*** Begin section ***

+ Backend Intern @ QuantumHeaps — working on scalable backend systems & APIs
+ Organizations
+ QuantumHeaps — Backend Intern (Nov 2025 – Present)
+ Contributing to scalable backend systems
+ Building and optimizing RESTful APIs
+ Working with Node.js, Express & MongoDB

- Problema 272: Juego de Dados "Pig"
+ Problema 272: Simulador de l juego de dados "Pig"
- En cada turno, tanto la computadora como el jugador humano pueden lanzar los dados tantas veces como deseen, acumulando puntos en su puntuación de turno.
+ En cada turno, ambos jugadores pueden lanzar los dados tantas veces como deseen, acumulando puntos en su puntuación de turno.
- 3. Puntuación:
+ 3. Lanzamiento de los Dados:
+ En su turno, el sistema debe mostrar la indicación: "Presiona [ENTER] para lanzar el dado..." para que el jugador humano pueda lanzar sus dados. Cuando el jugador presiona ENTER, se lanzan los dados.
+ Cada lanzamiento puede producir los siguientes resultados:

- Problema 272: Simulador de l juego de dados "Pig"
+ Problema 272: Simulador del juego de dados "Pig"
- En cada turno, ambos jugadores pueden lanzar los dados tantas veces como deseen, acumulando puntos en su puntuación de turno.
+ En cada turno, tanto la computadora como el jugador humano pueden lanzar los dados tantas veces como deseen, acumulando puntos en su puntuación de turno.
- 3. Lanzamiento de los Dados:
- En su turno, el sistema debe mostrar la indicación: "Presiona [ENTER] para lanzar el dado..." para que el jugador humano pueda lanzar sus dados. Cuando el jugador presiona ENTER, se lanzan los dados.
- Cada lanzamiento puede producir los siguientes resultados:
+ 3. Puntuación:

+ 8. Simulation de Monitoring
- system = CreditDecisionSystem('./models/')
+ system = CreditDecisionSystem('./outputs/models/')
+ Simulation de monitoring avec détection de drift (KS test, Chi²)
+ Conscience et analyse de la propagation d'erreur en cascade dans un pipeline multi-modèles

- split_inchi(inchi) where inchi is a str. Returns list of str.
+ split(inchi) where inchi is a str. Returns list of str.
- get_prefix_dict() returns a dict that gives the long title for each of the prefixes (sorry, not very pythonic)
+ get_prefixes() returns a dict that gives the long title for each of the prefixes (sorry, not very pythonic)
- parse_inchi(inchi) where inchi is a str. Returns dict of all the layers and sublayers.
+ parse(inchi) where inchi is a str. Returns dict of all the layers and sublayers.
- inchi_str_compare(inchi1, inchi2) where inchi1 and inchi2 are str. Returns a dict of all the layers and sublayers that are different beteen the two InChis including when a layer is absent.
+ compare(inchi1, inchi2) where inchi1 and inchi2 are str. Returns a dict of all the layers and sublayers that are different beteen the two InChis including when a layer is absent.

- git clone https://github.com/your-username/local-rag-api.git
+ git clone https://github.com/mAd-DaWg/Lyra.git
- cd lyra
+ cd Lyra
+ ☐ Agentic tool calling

*** End section ***

The answer should be nothing but the number of lines in this data that include "scalable".

COMPLETED EXERCISE:
2